I’m all for proceeding cautiously in this particular research, because there is the potential for abuse, just as there is with any kind of new technology.  But read between the lines of what the Vatican is saying – they seem to be implying that, somehow, this artificial life is fundamentally different from “normal” life simply because of the manner in which it was created.
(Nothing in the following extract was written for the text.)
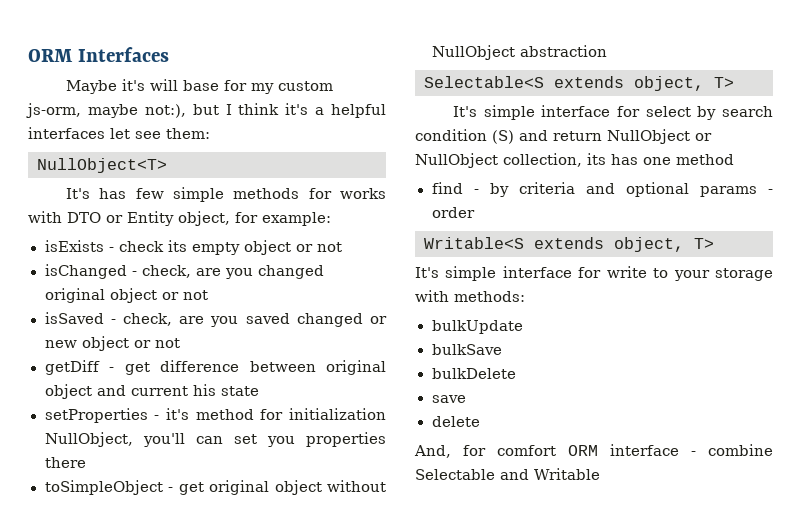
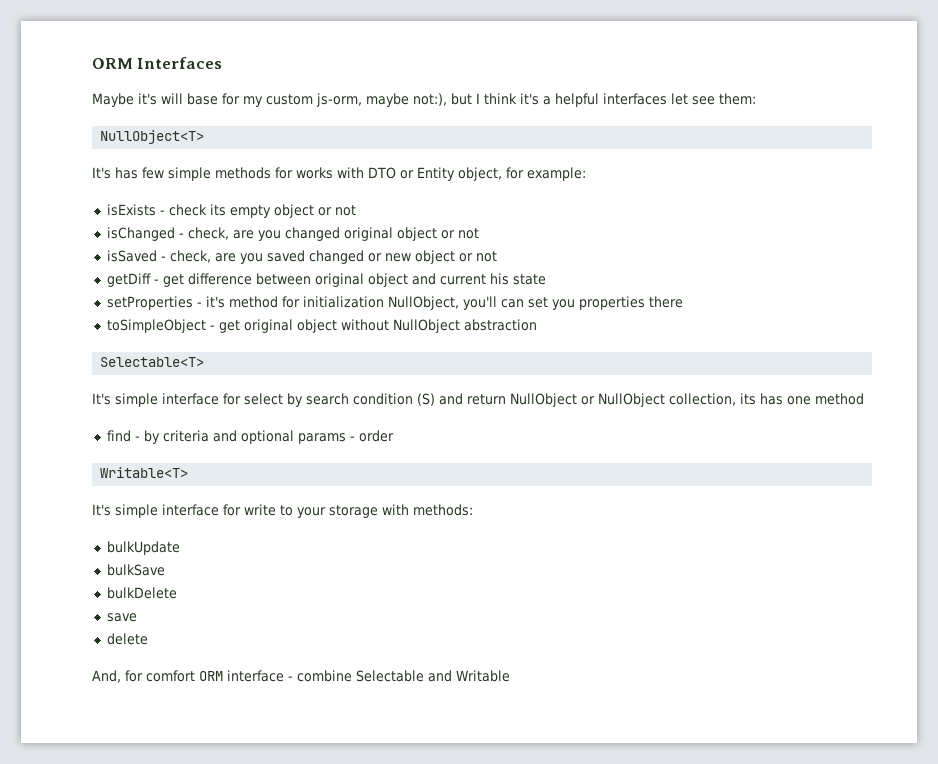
- Selectable<S extends object, T>
+ Selectable<T>
- Writable<S extends object, T>
+ Writable<T>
This assertion may or may not be true, but their reaction seems to be motivated by a version of the god-of-the-gaps argument. Think of it this way: if this discovery indeed pans out, it could fill in a very big gap in our scientific knowledge of the origin of life. However, if you’re a religious institution (such as the Catholic Church) which bases a huge part of its theology on the idea of life as somehow being “special” because it was “created by God”, then this discovery has some disturbing implications for your theology.  Thus, to maintain your theology, you redefine the artificial life generated in these experiments to be somehow “different” than “real” life forms created by your God.  This is, as any skeptic will easily see, just a variation on moving the goalposts.

The second interesting reaction comes from Fazale Rana, a biochemist employed by Christian apologist ministry Reasons to Believe. Reasons to Believe is an Old-Earth Creationist outfit – that is, they believe the Earth is about 4.5 billion years old and the universe is approximately 14 billion years old (in keeping with modern geology & astronomy), but they adhere to the creationist notion that life was somehow “specially created” and they reject biological evolution.

Fazale Rana’s comments on the generation of the first artificial cell seem to be like moving the goalposts, stating that this discovery is somehow “proof” of so-called intelligent design:

From an apologetics standpoint, this is exciting work that I’m happy to see pursued and would like to see even more effort devoted toward this because it’s giving us a very powerful case for [Intelligent] Design. In fact, I even would go so far as to say that this is even a brand new class of arguments for Design.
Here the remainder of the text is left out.